PROBLEM DESCRIPTION
Of the entries below, restate word for word only the section that runs from the line with "- Deportiva de" to the line with "thưởng gia đình", counting both ends.

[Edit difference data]
-- Opening Marker --
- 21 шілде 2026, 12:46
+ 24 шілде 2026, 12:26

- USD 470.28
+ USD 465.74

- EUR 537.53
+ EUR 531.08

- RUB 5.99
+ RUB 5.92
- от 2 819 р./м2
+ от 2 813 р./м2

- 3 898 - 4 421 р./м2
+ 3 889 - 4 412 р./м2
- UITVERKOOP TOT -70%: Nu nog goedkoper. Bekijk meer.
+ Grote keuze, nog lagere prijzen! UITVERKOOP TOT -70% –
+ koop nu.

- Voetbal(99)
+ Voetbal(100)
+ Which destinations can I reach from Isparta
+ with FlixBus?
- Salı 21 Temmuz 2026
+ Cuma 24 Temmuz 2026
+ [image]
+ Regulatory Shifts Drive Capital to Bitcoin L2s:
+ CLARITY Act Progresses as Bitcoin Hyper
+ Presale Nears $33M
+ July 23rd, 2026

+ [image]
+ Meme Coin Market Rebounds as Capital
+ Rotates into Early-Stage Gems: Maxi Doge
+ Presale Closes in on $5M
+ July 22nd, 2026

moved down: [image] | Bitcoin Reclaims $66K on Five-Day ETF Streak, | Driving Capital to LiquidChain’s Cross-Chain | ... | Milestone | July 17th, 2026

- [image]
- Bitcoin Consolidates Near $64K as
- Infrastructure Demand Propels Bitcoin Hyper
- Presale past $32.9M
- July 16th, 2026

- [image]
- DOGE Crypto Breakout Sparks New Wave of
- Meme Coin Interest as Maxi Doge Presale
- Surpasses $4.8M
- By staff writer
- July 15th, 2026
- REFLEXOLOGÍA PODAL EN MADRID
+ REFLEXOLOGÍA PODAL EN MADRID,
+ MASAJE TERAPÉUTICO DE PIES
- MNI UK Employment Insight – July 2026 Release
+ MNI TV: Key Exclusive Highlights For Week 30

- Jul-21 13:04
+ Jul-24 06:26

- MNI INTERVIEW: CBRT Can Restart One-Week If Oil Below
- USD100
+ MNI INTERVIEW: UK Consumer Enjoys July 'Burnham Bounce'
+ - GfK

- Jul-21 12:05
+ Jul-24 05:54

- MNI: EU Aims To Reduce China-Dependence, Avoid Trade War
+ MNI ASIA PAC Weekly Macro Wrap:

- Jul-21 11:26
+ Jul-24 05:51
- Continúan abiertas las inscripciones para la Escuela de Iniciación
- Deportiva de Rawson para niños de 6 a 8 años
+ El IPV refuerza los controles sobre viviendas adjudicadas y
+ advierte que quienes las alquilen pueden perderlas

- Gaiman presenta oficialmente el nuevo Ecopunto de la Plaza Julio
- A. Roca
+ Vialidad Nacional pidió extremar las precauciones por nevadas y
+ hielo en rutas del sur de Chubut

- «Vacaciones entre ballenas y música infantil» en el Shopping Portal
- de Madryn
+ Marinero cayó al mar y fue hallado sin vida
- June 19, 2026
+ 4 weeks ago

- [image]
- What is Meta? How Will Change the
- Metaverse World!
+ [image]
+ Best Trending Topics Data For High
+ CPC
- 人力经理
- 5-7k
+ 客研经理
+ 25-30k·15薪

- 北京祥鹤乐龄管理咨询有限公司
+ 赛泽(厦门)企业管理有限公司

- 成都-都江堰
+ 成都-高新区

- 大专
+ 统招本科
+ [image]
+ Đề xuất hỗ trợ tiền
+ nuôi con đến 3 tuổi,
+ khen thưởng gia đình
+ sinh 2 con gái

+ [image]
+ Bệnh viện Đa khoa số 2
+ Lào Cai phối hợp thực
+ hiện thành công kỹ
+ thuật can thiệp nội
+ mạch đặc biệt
-- Closing Marker --
RESULT FOR THIS TASK
- Deportiva de Rawson para niños de 6 a 8 años
+ El IPV refuerza los controles sobre viviendas adjudicadas y
+ advierte que quienes las alquilen pueden perderlas

- Gaiman presenta oficialmente el nuevo Ecopunto de la Plaza Julio
- A. Roca
+ Vialidad Nacional pidió extremar las precauciones por nevadas y
+ hielo en rutas del sur de Chubut

- «Vacaciones entre ballenas y música infantil» en el Shopping Portal
- de Madryn
+ Marinero cayó al mar y fue hallado sin vida
- June 19, 2026
+ 4 weeks ago

- [image]
- What is Meta? How Will Change the
- Metaverse World!
+ [image]
+ Best Trending Topics Data For High
+ CPC
- 人力经理
- 5-7k
+ 客研经理
+ 25-30k·15薪

- 北京祥鹤乐龄管理咨询有限公司
+ 赛泽(厦门)企业管理有限公司

- 成都-都江堰
+ 成都-高新区

- 大专
+ 统招本科
+ [image]
+ Đề xuất hỗ trợ tiền
+ nuôi con đến 3 tuổi,
+ khen thưởng gia đình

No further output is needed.